Anne yine ısrarcı idi çocuğunun sınıf değişikliğinde. Kıza dedim. Al şu kağıdı. Bu kalemi de al. Sınıf değişikliği için dilekçe yaz dedim. Kızımız masaya eğilince farklı bir görüntü ortaya çıktı. Kızım, al eline kağıdı. Dilekçeyi koridordaki nöbetçi öğrenci masasına oturarak yaz dedim. Anneye, dilekçe ile sınıf değiştiremeyiz. Sadece resmiyete girdireceğiz. Bu durumu yardımcılarımla görüşüp değerlendireceğim. Sonuç, olumsuz da çıkabilir dedim. Kız çıktı. Babaya da dilekçe yazmada kızına yardımcı ol dedim.
Anneye, siz hala sınıf değişikliği deyip duruyorsunuz. Çocuğunuzu bu okuldan alın, nakil gitsin dedim. Hep aynı istek, sınıf değişikliği. İş sınıf değişikliğiyle çözülse yardımcı olacağım dedim. "Sorun biter" dedi anne. Anlamadığım, tek sorun aynı sınıfta okumaları. Bahçede gezmelerine sıcak bakıyorsunuz. Top oynamalarına bir şey demiyorsunuz dedim. Evet, sorun olarak görmüyorum dedi. Peki, oğlanın kızınızı herkesin içinde yanağından öpmesini sorun olarak görür müsün dedim. "Nasıl" dedi. Ben oğlanı kızınızı öperken gördüm dedim. "Olur mu öyle şey. Benim bundan niye haberim yok" dedi, ağlamaya başladı. Haber vermedim. Çünkü gezip tozması ve top oynaması sorun olmayınca, bu da sorun olmaz diye düşündüm dedim. Şimdi kızımı nakil alıyorum" dedi. İyi yaparsın dedim. O esnada kızı ve kocası dilekçeyi yazıp geldiler. Kıza, "Kızım, bu dilekçeyi iptal ediyoruz. Şu şekilde bir nakil başvurusu yaz dışarıda. Babası. Siz de yardımcı olun dedim.

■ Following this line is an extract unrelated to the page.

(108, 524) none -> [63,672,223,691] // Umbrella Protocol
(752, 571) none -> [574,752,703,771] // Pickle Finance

Kızımın bu ilişkisinden babasının haberi yok. Şimdi naklini alırsam, eşim içeride ne konuştunuz" demeyecek mi? Çünkü iki defa dışarı gönderdiniz” dedi. Dilekçeden sonra babaya," Eşinizle kızınızla ilgili babanın duymayacağı, annenin çözeceği bazı problemleri paylaştım. Çocuğun nakil gitmesi konusunda hemfikir olduk. Hayırlı olsun dedim.

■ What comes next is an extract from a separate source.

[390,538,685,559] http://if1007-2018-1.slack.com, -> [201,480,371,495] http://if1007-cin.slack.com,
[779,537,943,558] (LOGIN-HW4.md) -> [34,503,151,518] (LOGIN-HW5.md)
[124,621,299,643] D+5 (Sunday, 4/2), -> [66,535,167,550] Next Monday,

Hasılı, kızın nakil başvurusunu sistemden yaptık. Günü gelince bizden nakil gitti. Birbirine sırılsıklam aşık bu liseli gençleri böylece ayırmış olduk.
Ama ayrılık uzun sürmemiş. Sürmemiş diyorum. Çünkü ben o okuldan sene sonu ayrıldım. Kızımız da sonraki eğitim ve öğretimde okula tekrar nakil gelmiş. Farklı bir sınıfa verilmiş. Aşıklar ne yaptı derseniz, adı üzerinde aşık bunlar. Ferman dinler mi? Bahçe boyu yürümeler kaldığı yerden devam etmiş ve muhteşem ikili olarak okul boyunca aşkları devam etmiş. Sonrasını bilmem. İnşallah onlar muratlarına ermişlerdir.